* _Task to complete_: When a line below contains the string "сообщения", show that line.

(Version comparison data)
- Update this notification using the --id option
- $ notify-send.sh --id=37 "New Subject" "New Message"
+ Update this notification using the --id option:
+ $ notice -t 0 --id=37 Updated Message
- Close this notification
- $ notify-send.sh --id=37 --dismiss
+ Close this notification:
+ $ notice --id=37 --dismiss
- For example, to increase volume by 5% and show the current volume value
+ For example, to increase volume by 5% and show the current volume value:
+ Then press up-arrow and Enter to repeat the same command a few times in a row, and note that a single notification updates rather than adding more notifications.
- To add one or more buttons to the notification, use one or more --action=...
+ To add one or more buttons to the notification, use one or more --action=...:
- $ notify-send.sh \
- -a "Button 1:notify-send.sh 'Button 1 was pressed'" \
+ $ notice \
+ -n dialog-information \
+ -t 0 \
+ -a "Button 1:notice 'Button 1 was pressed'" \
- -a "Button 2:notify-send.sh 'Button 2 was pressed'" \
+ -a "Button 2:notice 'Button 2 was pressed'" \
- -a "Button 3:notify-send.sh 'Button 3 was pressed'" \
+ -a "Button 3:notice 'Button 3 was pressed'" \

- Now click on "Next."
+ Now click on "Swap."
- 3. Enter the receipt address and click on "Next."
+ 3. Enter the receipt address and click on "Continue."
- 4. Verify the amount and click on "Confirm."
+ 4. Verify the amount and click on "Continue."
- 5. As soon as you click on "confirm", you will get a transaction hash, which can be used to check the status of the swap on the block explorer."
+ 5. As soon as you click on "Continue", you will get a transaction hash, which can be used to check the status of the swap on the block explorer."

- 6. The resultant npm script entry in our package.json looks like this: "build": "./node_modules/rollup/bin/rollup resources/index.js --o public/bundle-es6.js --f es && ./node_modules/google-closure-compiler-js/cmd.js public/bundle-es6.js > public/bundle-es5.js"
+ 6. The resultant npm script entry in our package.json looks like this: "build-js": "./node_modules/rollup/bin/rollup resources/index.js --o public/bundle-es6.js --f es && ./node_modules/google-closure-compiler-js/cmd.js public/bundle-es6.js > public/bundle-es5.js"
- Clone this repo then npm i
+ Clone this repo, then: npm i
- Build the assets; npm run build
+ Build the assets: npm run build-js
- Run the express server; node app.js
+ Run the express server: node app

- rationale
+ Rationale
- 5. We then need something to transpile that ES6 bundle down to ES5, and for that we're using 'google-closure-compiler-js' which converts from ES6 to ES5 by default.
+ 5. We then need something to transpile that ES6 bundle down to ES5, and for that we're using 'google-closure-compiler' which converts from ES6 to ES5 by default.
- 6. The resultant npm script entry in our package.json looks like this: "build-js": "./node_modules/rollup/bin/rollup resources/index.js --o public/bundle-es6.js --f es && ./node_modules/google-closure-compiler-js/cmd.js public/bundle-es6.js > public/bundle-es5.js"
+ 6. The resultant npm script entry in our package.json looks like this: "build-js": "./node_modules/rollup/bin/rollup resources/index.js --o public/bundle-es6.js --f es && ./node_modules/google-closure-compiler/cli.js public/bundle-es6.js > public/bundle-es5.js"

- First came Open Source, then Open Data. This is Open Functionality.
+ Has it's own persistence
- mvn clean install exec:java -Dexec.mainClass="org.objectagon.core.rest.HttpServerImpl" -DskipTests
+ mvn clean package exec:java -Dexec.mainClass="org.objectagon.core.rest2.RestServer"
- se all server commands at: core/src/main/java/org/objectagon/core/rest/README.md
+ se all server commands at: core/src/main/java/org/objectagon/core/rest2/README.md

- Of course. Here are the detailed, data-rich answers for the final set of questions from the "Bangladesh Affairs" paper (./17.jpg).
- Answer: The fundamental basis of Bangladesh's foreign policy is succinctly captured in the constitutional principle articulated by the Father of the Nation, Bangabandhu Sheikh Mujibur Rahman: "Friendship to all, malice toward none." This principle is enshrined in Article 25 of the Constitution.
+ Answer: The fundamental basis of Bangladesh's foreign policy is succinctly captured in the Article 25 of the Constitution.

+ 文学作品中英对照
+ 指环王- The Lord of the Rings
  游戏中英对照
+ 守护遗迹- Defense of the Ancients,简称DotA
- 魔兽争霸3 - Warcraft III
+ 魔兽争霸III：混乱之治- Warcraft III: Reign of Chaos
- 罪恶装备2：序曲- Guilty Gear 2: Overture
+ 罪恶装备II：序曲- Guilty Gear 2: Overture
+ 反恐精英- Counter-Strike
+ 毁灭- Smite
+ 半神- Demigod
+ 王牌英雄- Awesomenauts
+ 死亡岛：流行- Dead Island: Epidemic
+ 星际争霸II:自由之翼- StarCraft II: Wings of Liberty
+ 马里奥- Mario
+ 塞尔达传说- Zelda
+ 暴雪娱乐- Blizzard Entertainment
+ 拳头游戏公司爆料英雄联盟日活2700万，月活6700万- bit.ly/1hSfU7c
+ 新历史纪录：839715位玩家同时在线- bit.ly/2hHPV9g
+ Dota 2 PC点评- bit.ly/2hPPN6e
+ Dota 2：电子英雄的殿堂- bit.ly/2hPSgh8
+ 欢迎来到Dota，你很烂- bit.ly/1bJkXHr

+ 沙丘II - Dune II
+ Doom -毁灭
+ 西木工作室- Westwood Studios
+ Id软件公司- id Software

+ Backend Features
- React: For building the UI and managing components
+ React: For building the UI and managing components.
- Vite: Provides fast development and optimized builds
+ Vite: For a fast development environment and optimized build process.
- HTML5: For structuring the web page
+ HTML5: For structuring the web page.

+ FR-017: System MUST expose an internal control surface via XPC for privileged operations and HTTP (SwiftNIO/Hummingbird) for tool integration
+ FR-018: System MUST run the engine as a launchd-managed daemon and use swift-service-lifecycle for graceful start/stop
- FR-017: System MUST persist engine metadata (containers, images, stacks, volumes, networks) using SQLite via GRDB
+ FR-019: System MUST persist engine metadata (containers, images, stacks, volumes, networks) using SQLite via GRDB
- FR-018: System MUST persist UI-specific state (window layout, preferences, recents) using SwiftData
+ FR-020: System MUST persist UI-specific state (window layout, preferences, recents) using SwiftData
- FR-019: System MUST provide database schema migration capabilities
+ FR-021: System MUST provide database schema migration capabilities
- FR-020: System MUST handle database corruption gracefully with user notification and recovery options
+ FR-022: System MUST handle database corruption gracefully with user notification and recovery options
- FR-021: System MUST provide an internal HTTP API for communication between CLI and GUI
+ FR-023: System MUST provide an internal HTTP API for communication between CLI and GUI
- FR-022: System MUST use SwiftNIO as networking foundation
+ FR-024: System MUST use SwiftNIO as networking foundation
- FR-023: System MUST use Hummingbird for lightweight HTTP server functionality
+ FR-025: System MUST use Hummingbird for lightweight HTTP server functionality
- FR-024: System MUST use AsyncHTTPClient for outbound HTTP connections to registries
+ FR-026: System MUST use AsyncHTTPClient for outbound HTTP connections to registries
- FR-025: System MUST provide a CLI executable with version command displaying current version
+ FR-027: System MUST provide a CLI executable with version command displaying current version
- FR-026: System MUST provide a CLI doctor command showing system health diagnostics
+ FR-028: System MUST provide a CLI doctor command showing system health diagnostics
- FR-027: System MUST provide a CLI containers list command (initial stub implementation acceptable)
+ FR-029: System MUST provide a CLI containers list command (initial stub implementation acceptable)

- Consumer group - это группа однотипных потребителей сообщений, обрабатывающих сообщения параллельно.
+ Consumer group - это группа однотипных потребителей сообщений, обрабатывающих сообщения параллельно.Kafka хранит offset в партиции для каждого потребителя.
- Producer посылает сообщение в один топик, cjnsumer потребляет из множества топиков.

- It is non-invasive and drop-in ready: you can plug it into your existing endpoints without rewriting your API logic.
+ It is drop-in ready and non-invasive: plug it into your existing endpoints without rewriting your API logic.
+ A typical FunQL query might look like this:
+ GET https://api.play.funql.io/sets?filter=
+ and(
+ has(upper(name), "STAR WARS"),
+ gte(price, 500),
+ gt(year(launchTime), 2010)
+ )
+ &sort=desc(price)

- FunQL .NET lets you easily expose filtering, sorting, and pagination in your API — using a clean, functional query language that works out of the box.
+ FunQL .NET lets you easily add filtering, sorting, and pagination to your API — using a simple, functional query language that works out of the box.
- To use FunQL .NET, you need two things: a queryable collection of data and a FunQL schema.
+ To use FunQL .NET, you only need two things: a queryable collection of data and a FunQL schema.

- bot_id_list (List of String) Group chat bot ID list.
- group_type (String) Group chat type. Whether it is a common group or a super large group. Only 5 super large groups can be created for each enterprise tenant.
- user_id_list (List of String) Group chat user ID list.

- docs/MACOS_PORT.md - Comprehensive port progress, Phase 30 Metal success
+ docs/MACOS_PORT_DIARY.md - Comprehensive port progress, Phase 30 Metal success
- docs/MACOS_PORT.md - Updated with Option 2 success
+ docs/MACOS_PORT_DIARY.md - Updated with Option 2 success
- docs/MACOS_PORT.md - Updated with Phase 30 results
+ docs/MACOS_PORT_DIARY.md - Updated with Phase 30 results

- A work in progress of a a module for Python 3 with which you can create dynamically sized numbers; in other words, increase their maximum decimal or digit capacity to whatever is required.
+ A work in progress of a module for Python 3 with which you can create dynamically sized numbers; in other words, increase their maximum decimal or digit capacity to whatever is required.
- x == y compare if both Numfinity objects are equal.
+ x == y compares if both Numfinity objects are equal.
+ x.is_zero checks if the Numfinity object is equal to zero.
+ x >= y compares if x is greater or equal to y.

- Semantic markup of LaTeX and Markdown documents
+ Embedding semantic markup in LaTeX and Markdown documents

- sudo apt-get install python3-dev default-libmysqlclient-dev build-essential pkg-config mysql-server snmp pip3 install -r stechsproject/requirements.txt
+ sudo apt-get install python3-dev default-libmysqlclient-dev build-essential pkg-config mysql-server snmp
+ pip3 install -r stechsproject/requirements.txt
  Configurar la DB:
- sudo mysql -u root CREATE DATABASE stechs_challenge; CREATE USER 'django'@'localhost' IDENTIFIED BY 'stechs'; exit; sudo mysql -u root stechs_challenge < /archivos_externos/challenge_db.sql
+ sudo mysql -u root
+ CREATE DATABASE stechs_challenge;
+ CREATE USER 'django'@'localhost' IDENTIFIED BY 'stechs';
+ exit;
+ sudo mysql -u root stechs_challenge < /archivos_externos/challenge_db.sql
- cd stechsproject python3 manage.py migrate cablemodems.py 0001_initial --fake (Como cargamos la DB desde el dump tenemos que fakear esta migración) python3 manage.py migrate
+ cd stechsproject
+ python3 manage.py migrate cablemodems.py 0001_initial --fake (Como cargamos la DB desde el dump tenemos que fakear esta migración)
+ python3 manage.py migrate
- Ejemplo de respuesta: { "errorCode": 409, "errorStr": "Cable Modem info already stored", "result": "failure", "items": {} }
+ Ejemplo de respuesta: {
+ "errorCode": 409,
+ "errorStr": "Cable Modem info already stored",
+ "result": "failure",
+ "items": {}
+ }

* _Written reply_:
- Consumer group - это группа однотипных потребителей сообщений, обрабатывающих сообщения параллельно.
+ Consumer group - это группа однотипных потребителей сообщений, обрабатывающих сообщения параллельно.Kafka хранит offset в партиции для каждого потребителя.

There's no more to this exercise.